Instructions for the task — The records below are to be written out exactly, with every picture omitted.

Before-and-after page screenshots
>>>>

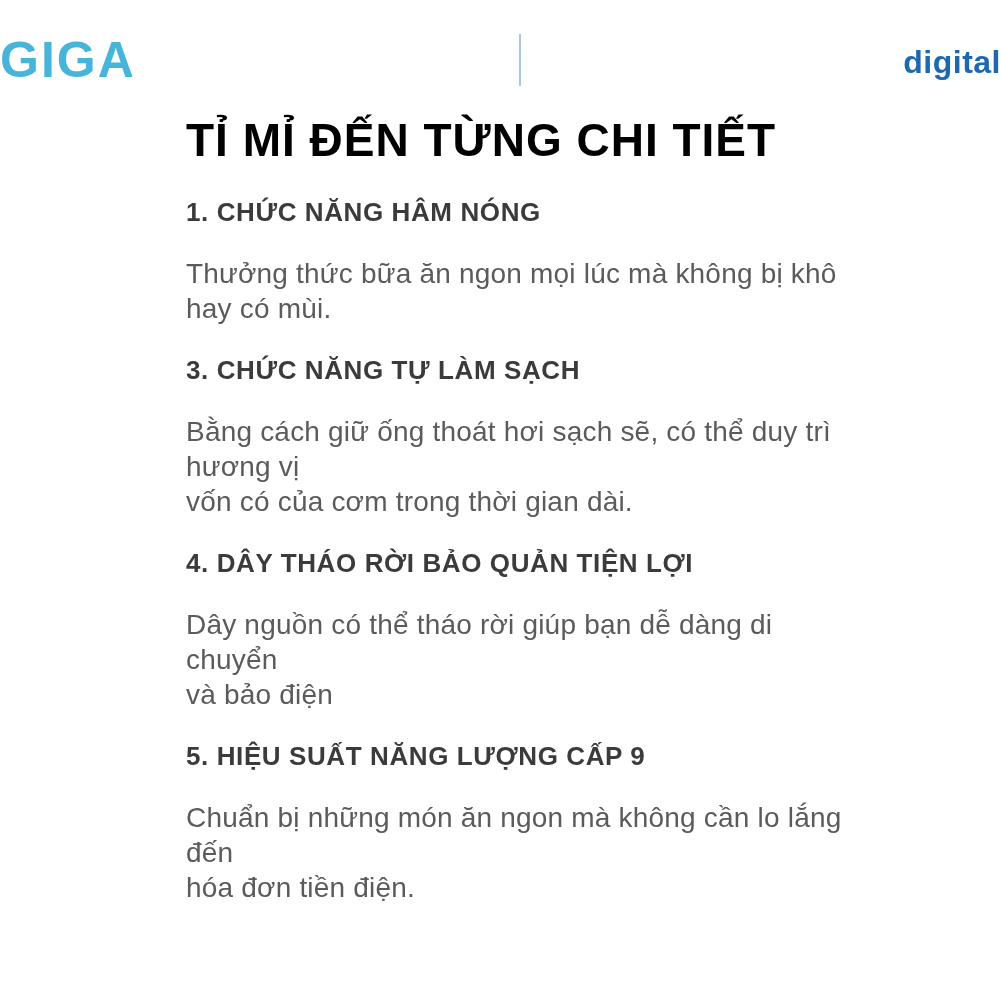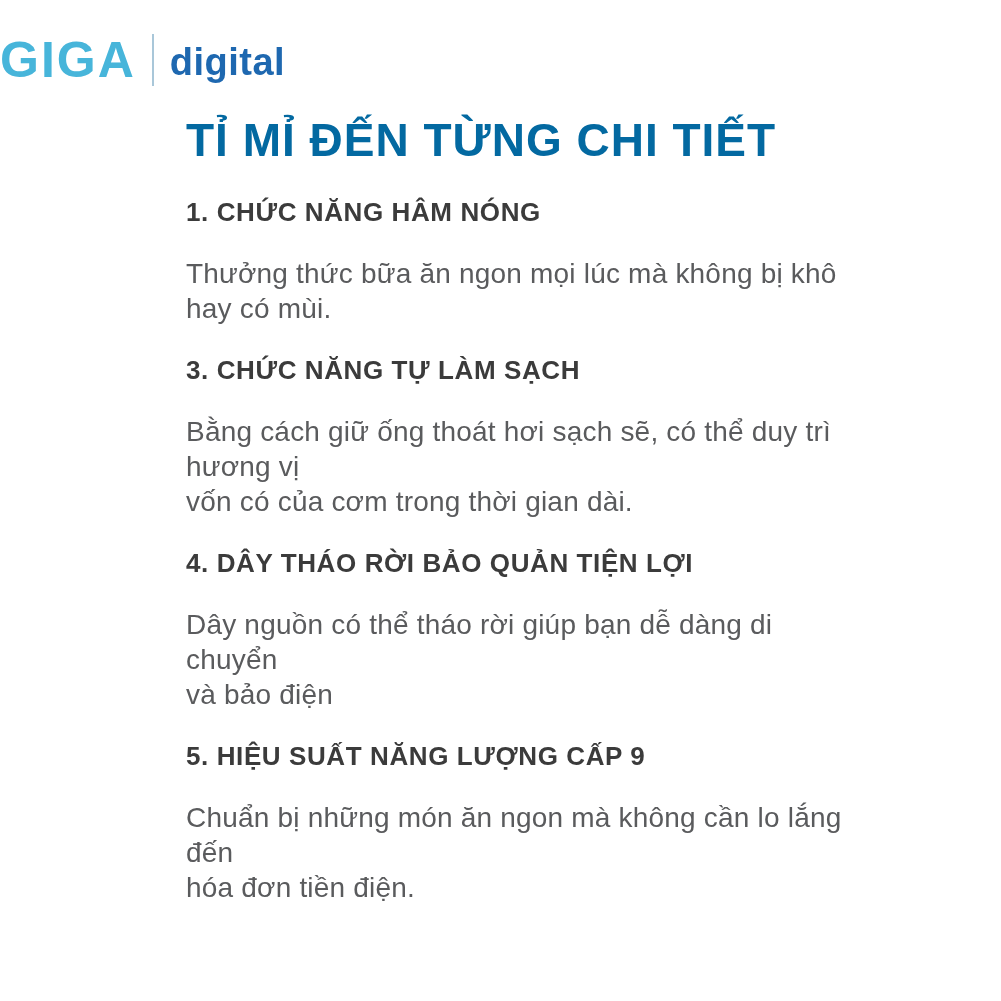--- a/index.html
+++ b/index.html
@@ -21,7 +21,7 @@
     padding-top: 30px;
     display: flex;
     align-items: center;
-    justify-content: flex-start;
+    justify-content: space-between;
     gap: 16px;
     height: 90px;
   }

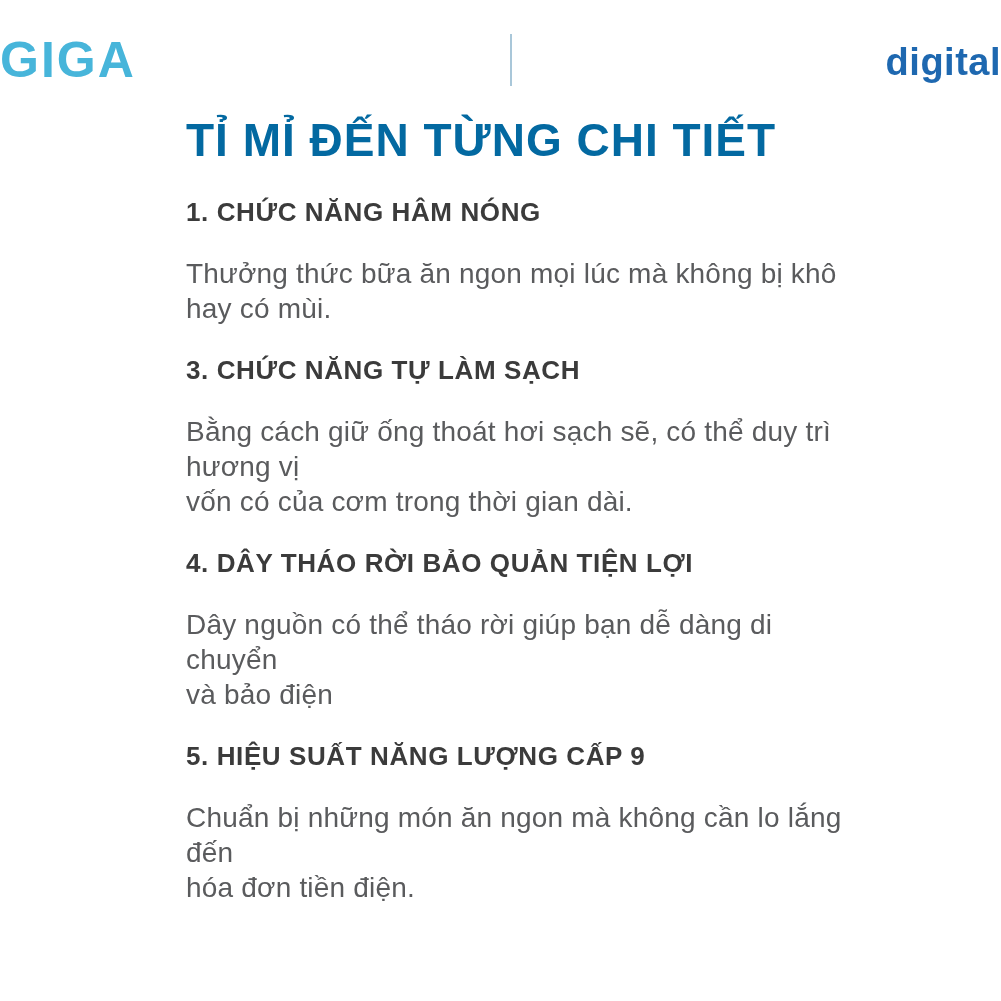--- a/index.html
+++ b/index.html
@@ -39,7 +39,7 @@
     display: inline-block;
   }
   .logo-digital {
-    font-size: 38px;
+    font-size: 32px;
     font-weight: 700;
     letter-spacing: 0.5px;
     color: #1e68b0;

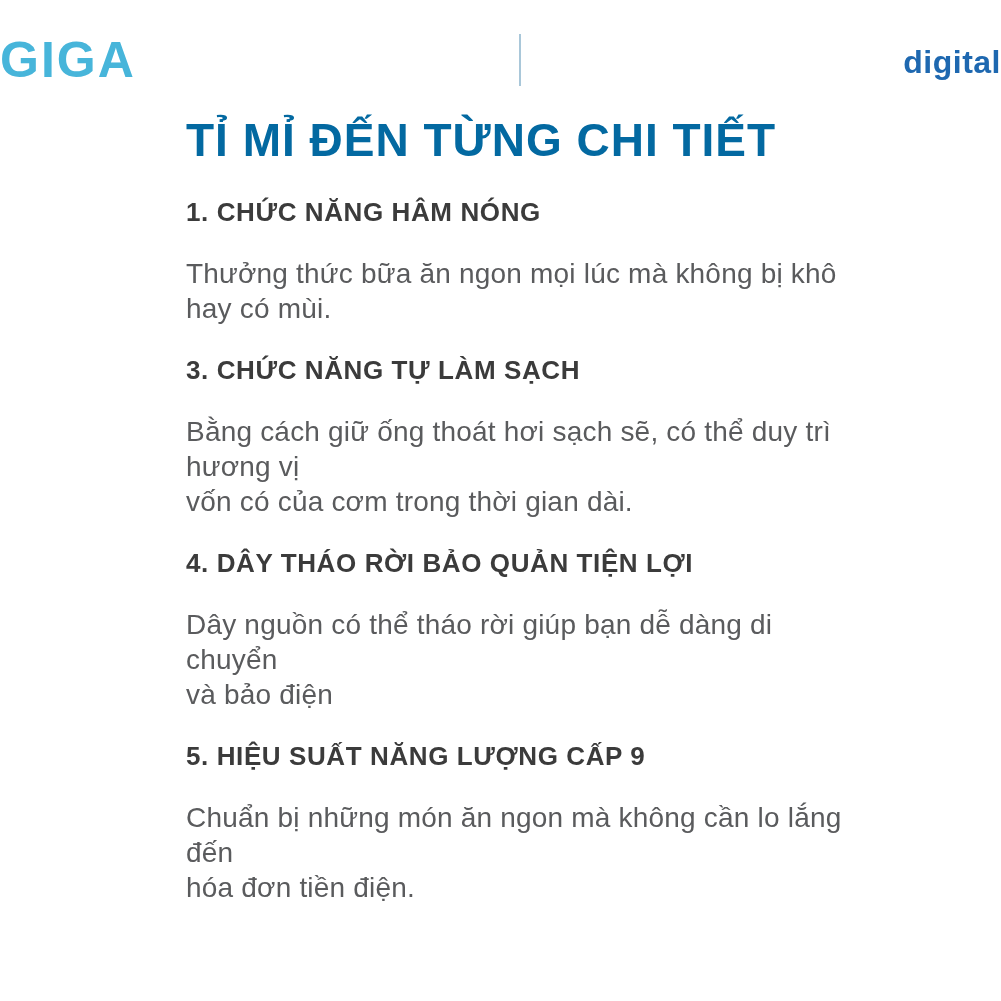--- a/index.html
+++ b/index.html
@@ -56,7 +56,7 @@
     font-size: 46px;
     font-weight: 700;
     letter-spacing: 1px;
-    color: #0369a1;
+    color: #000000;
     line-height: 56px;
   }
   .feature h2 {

<<<<

Result of this task —
--- a/index.html
+++ b/index.html
@@ -21,7 +21,7 @@
     padding-top: 30px;
     display: flex;
     align-items: center;
-    justify-content: flex-start;
+    justify-content: space-between;
     gap: 16px;
     height: 90px;
   }

--- a/index.html
+++ b/index.html
@@ -39,7 +39,7 @@
     display: inline-block;
   }
   .logo-digital {
-    font-size: 38px;
+    font-size: 32px;
     font-weight: 700;
     letter-spacing: 0.5px;
     color: #1e68b0;

--- a/index.html
+++ b/index.html
@@ -56,7 +56,7 @@
     font-size: 46px;
     font-weight: 700;
     letter-spacing: 1px;
-    color: #0369a1;
+    color: #000000;
     line-height: 56px;
   }
   .feature h2 {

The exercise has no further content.